Das remasterte Bild ist, wie für Ghibli-Filme üblich, sehr aufwendig restauriert worden, weshalb das Material auch in Full-HD-Auflösung fantastisch aussieht. Dank des Aufwands, der damals in die Produktion gesteckt wurde, ist Only Yesterday – anders als die meisten anderen Animes aus dieser Zeit – auch optisch gut gealtert.
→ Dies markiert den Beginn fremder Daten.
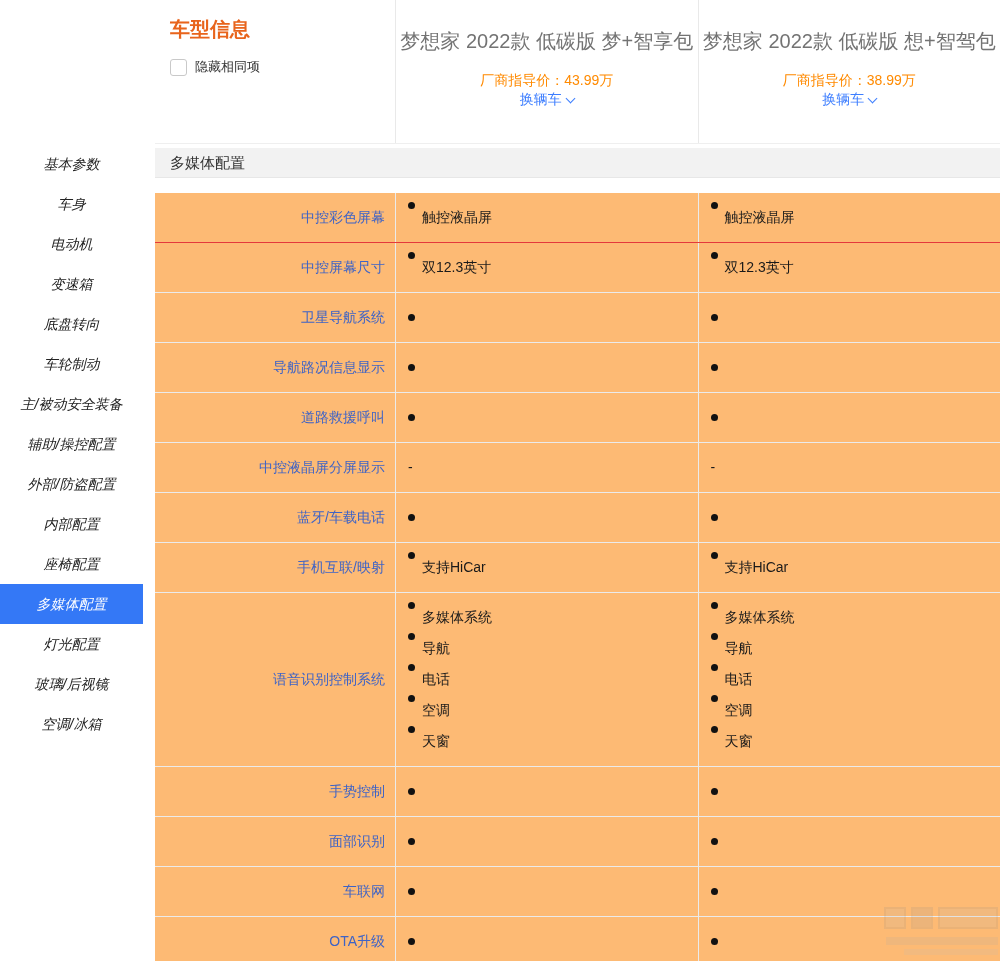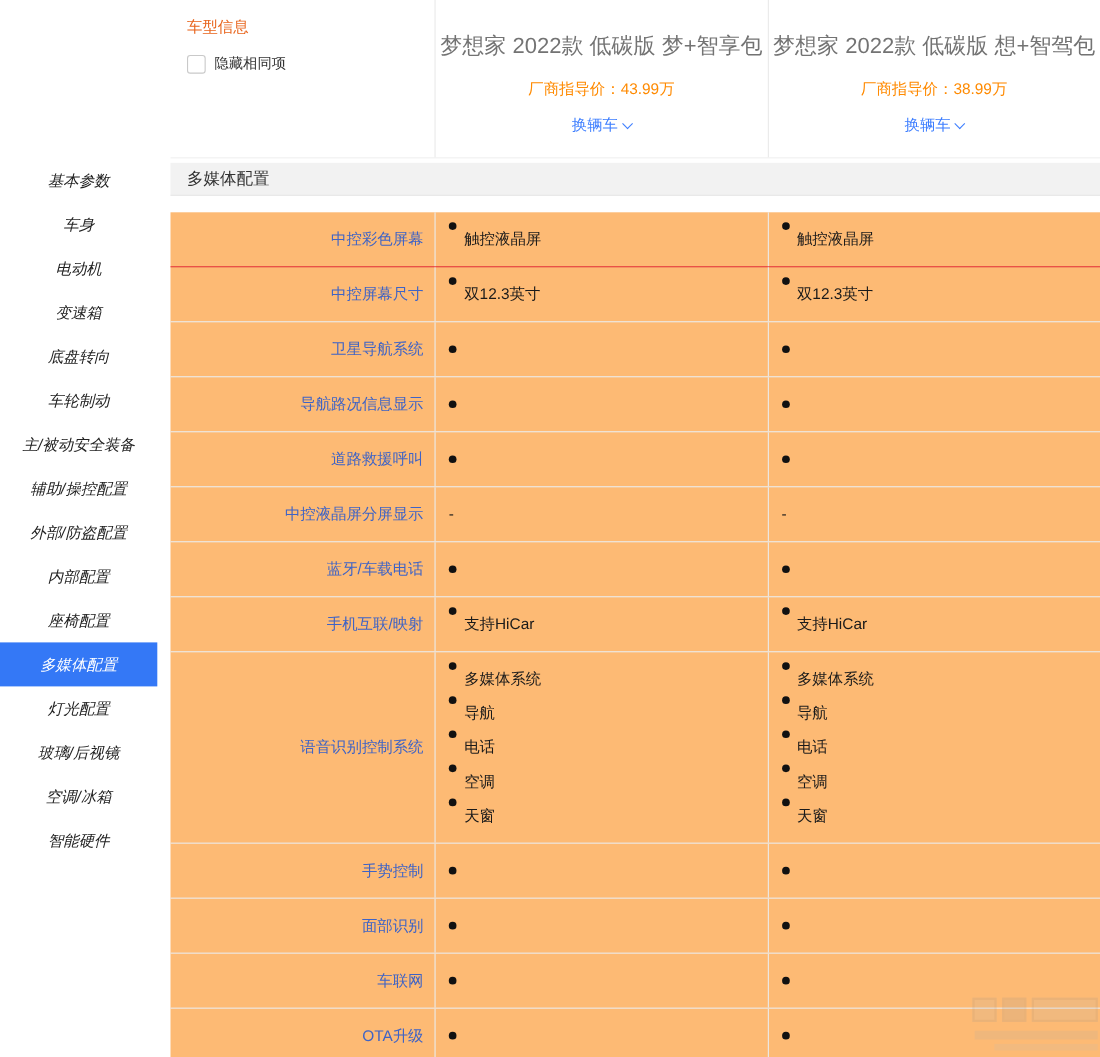--- a/index.html
+++ b/index.html
@@ -18,7 +18,7 @@
     display: flex; border-bottom: 1px solid #efefef; background: #fff;
   }
   .header-info { width: 240px; padding: 16px 0 0 15px; }
-  .page-title { font-size: 14px; font-weight: normal; color: #e8641c; margin-bottom: 15px; }
+  .page-title { font-size: 20px; font-weight: bold; color: #e8641c; margin-bottom: 15px; }
   .chk-row { display: flex; align-items: center; margin-bottom: 11px; font-size: 13px; color: #333; }
   .chk {
     width: 17px; height: 17px; border: 1px solid #c9c9c9; border-radius: 3px;

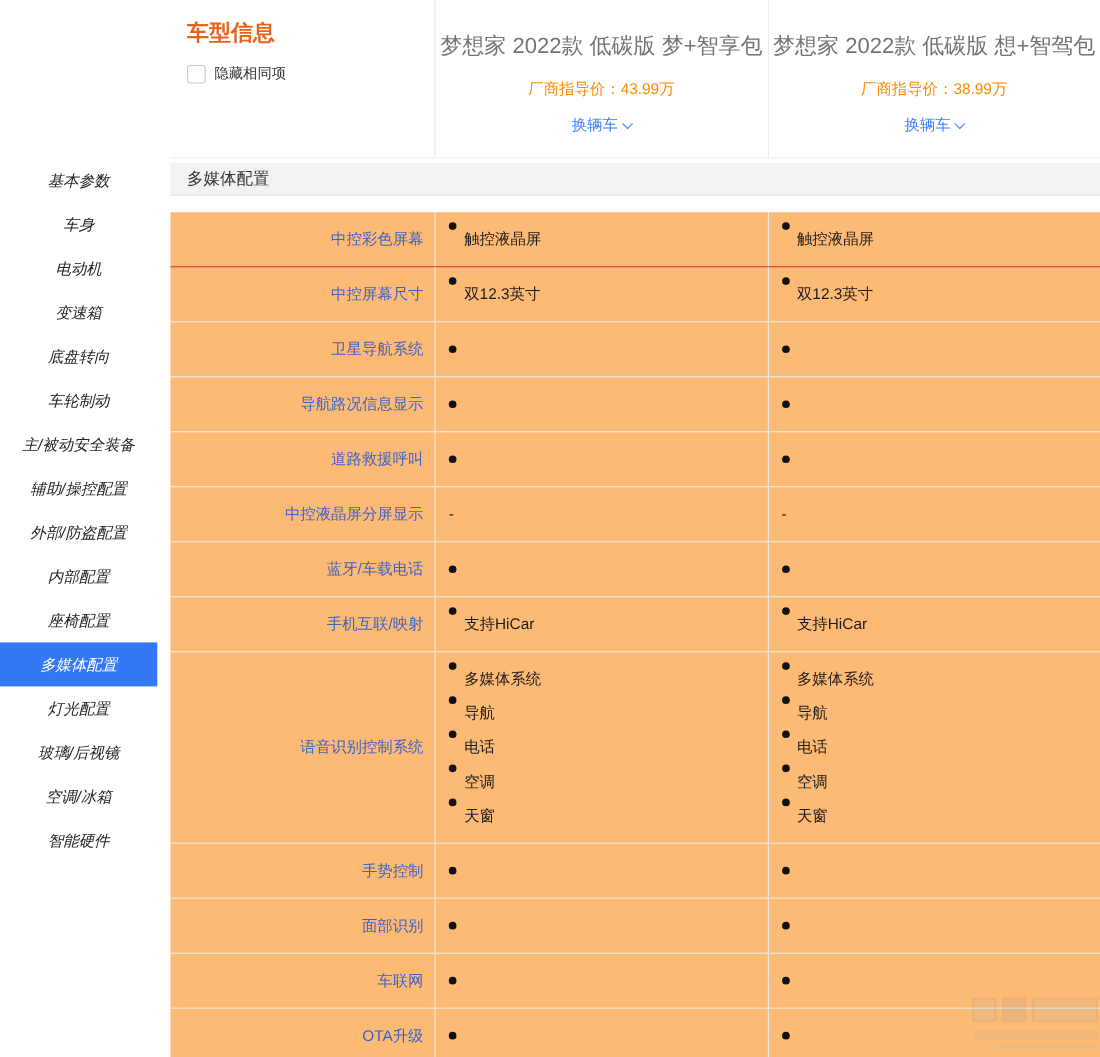--- a/index.html
+++ b/index.html
@@ -29,7 +29,7 @@
   .chk.checked::after { content: "✓"; color: #fff; font-size: 12px; font-weight: bold; line-height: 1; }
   .car-col { flex: 1; border-left: 1px solid #e9e9e9; text-align: center; padding-top: 28px; }
   .car-name { font-size: 20px; color: #737373; margin-bottom: 17px; }
-  .car-price { font-size: 14px; color: #ff8a00; margin-bottom: 15px; }
+  .car-price { font-size: 14px; color: #ff8a00; }
   .change-link {
     font-size: 14px; color: #3d7eff; cursor: pointer;
     display: inline-flex; align-items: center; gap: 5px;

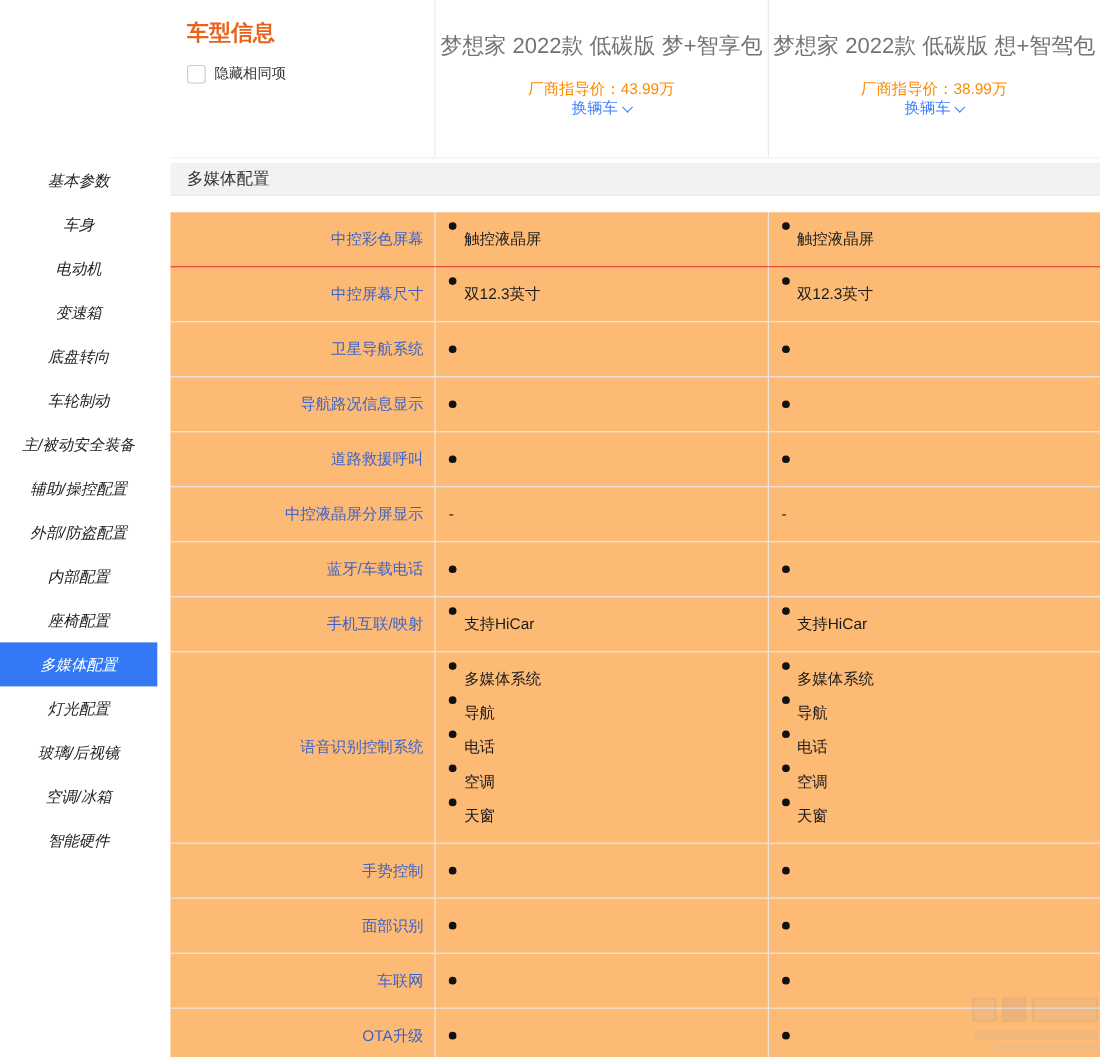--- a/index.html
+++ b/index.html
@@ -131,7 +131,6 @@
     <div class="sidebar-item">灯光配置</div>
     <div class="sidebar-item">玻璃/后视镜</div>
     <div class="sidebar-item">空调/冰箱</div>
-    <div class="sidebar-item">智能硬件</div>
   </div>
 
 <div class="spec-table">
Neben den üblichen Originaltrailern, Trailern zu anderen Ghibli-Filmen und den Storyboards zum Film glänzt das Bonusmaterial besonders durch das 47-minütige Making-of, das sehr, sehr viele spannende und aufschlussreiche Hintergrundinformationen liefert. Nicht nur zur Produktion von Only Yesterday selbst, zu der es viel originales Filmmaterial gibt, sondern auch zu den älteren Werken Miyazakis und Takahatas, darunter Prä-Ghibli-Werke, zu denen man sonst nur wenig Material findet. Dem Film liegen außerdem wie üblich Postkarten mit Ghibli-Motiven bei.

Fazit

Only Yesterday ist ein äußerst persönliches Doppelportrait: das eines Mädchens aus dem Jahr 1966, und das einer jungen Frau aus dem Jahr 1982, meisterhaft umgesetzt durch die feinfühlige Regie Isao Takahatas, der es wie kein anderer versteht, das Magische am Alltagsleben bedeutungsvoll hervorzuheben. Only Yesterday ist der wohl unterschätzteste Ghibli-Film, und einer der aufmerksamsten und besten Alltagsfilme überhaupt. Mit der Blu-ray-Version liegt uns die beste Fassung vor, die wir hierzulande jemals bekommen werden. Für Only Yesterday gibt es also eine klare Kaufempfehlung von uns.